Она проводит тряпкой по вспотевшему подбородку и с ужасом спрашивает у сына:

— Алик, твой товарищ шутит?

— Ну, какие тут могут быть шутки, ма! — Он отваливается на спинку стула. — Ничего ужасного! С удовольствием я и сам бы поработал в порту. Если бы приняли, конечно.

— Алик, ты смеешься надо мной? — Она встает. — Ты хочешь меня убить? — Схватившись за сердце, она доходит до дивана и валится на него.

— Воды! — кричу я Алику, вскакивая со стула.

Но Алик спокойненько сидит себе за столом. Иронически улыбается, скатывает хлебный мякиш по скатерти.

— Алик!.. Ты сошел с ума? — кричу я и хватаю стакан с вином.

Он машет рукой:

— Ничего с нею не случится.

— Но это же бессердечно!

— Ты думаешь?.. — Он все скатывает мякиш. — А мучить меня — сердечно?..

Но тут мать его поднимается с дивана и, тихо всхлипывая, уходит. Никакой, конечно, она не феномен: несчастная мать, которая хочет счастья своему сыну…

Я выхожу из-за стола. Беру кепку.

— Я очень сожалею, что так получилось, — говорит Алик, провожая меня до дверей. — Я как-нибудь на днях приду к тебе, Гарегин.

— Ладно, — говорю я.


Хотя «Апшерон», на котором мы будем работать в вечернюю смену, уже пришвартовался к пристани, но, судя по всему, артель наша начнет разгрузку не раньше чем часа через два.
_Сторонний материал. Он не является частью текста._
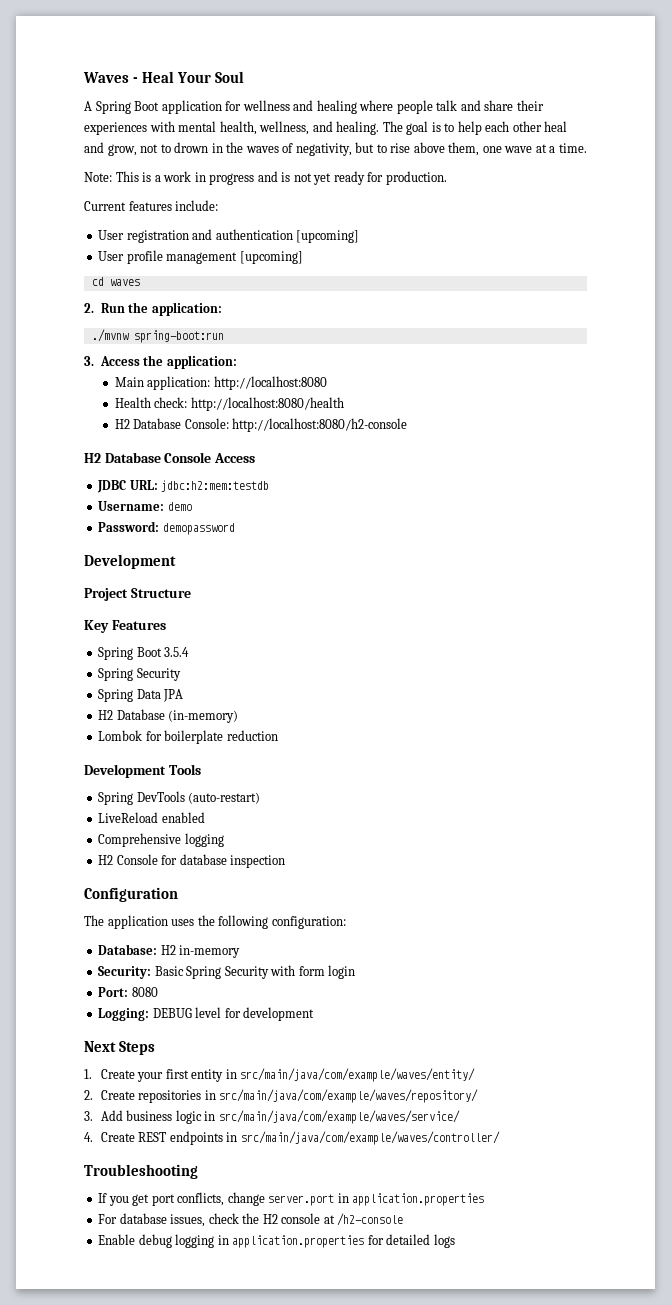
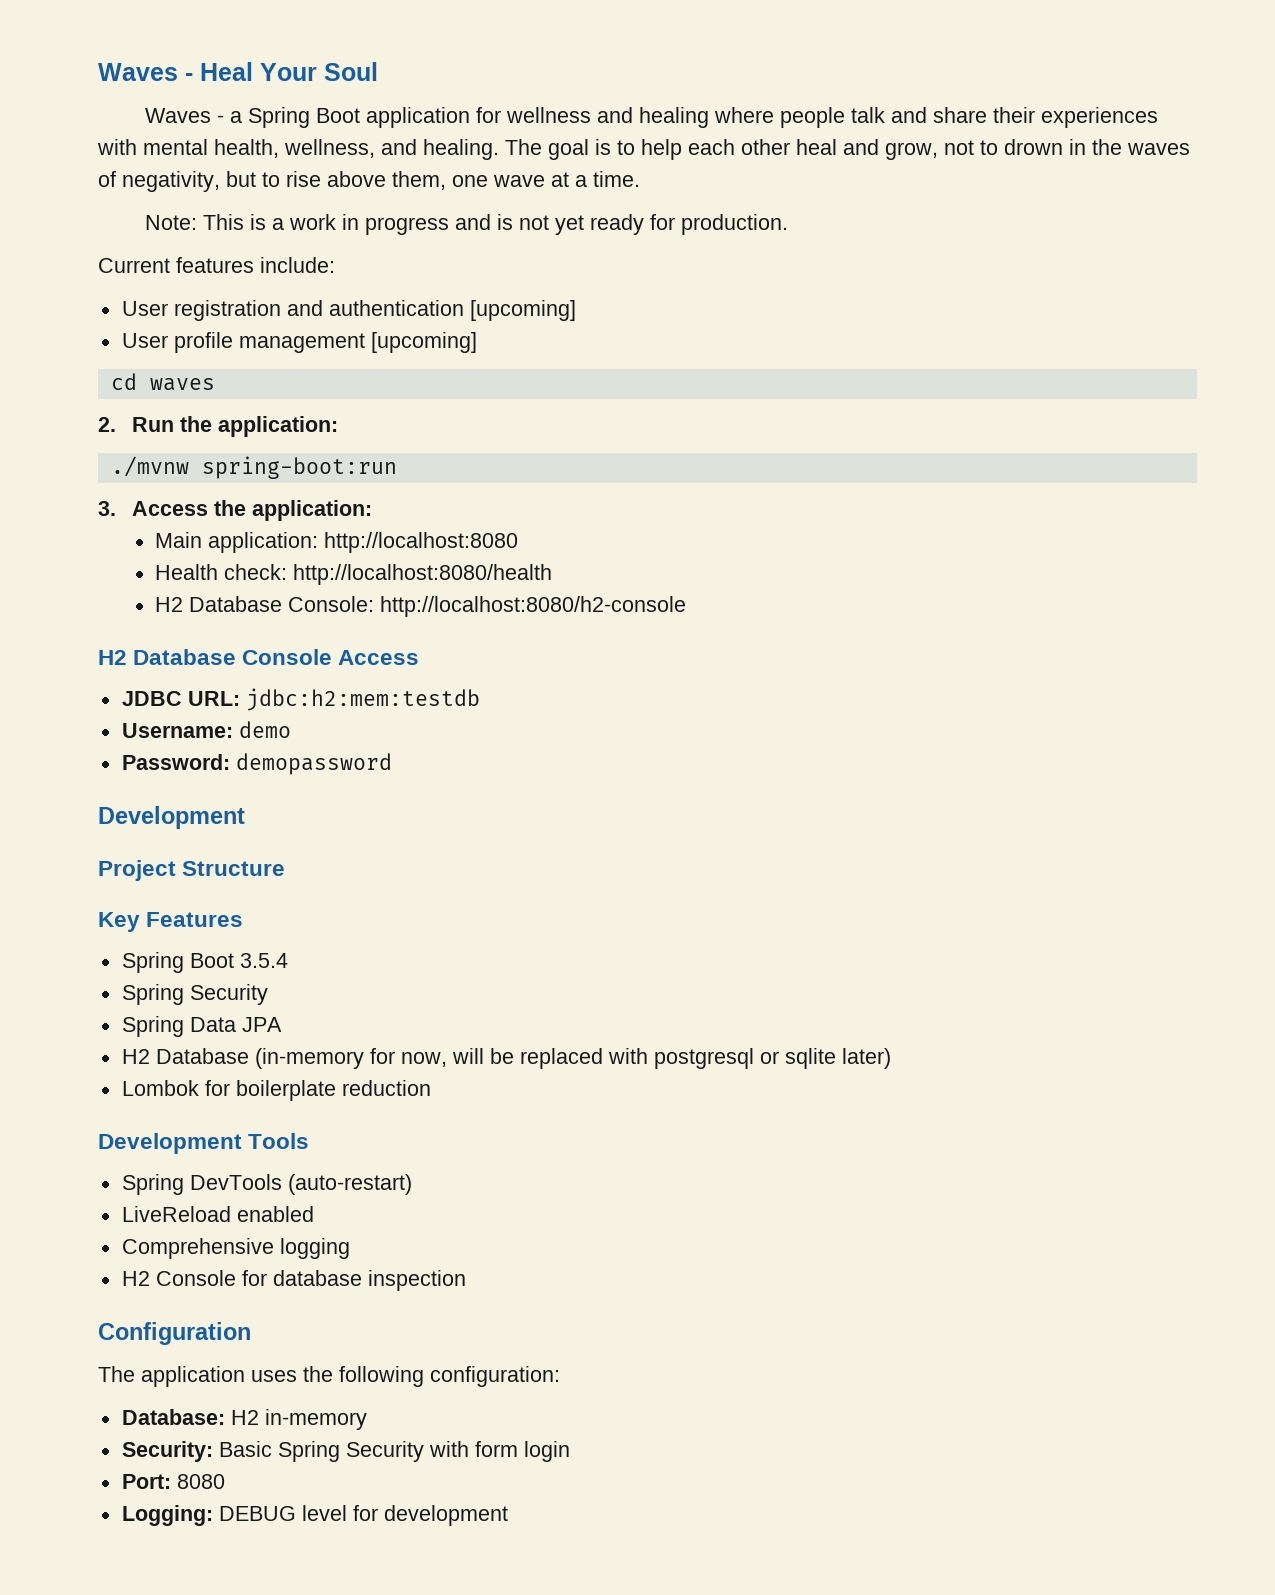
- A Spring Boot application for wellness and healing where people talk and share their experiences with mental health, wellness, and healing.
+ Waves - a Spring Boot application for wellness and healing where people talk and share their experiences with mental health, wellness, and healing.
- H2 Database (in-memory)
+ H2 Database (in-memory for now, will be replaced with postgresql or sqlite later)
- Next Steps
- 1. Create your first entity in src/main/java/com/example/waves/entity/
- 2. Create repositories in src/main/java/com/example/waves/repository/
- 3. Add business logic in src/main/java/com/example/waves/service/
- 4. Create REST endpoints in src/main/java/com/example/waves/controller/
- Troubleshooting
- If you get port conflicts, change server.port in application.properties
- For database issues, check the H2 console at /h2-console
- Enable debug logging in application.properties for detailed logs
В помощь нам прислана группа грузчиков из третьей артели. Они будут выгружать груз стропами из трюма, а мы на вагонетках возить его в склад.
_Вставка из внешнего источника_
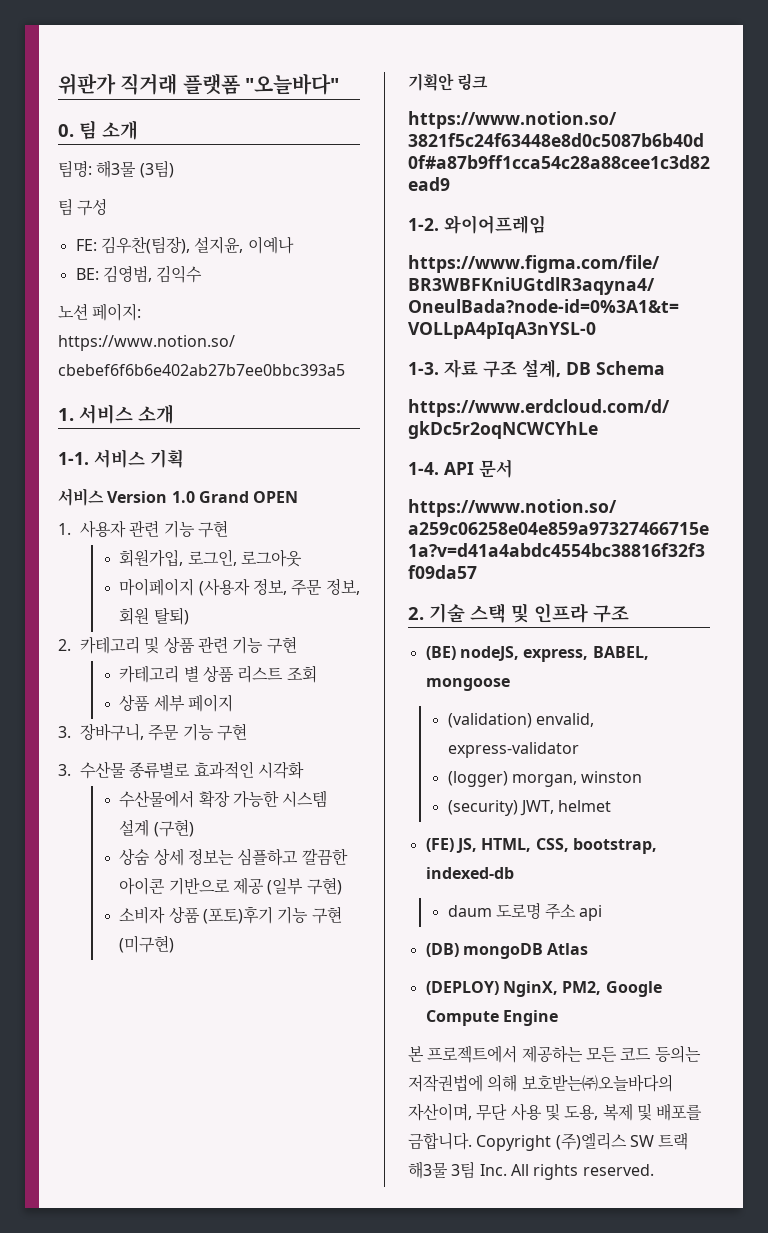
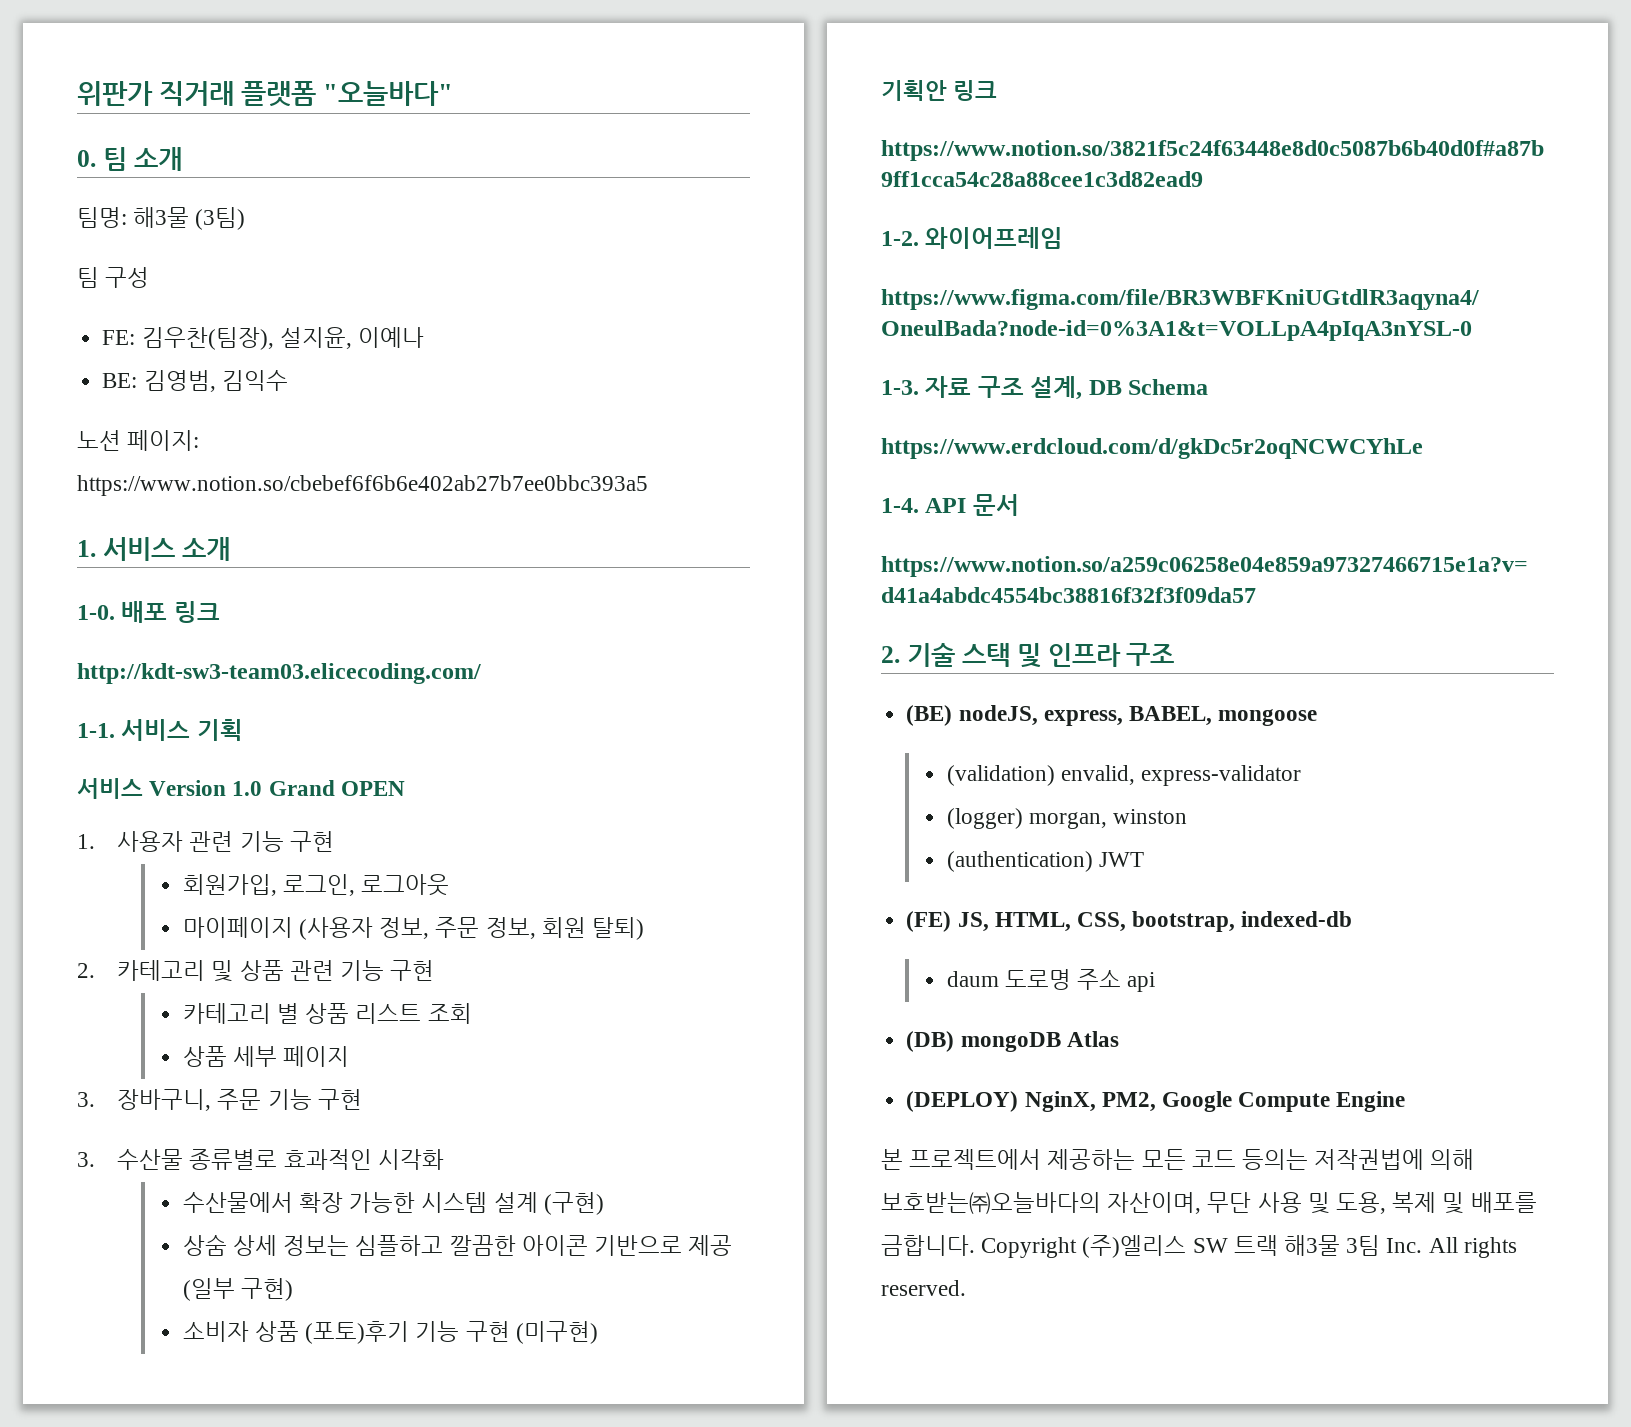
+ 1-0. 배포 링크
+ http://kdt-sw3-team03.elicecoding.com/
- (security) JWT, helmet
+ (authentication) JWT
А пока нам предоставляется возможность сидеть на своих паланах и глядеть на церемонию высадки пассажиров. У каждого из них десятки сундуков и чемоданов. Это транзитники, датчане или шведы. У них, кроме вещей, много всяких треног и приборов в брезентовых чехлах. Наверное, какие-нибудь археологи.

Потом с парохода сходит большая группа персидских грузчиков.

Недавно я видел, в каком виде они уезжают из Баку. Теперь вижу, в каком приезжают.

Грузчики все босые, одеты в лохмотья из мешковины.

— Сменяют уехавших, — говорит старшой.

— Бедный народ, — качает головой Киселев.

— Бедный! — подтверждает старшой. — Работы ведь там у них никакой. Фабрик нет, заводов нет, земля у помещика. Откуда же народу быть богатым?

— Да-а-а-а, — тянет Киселев.

Остальные — молчат, не лезут со своими комментариями.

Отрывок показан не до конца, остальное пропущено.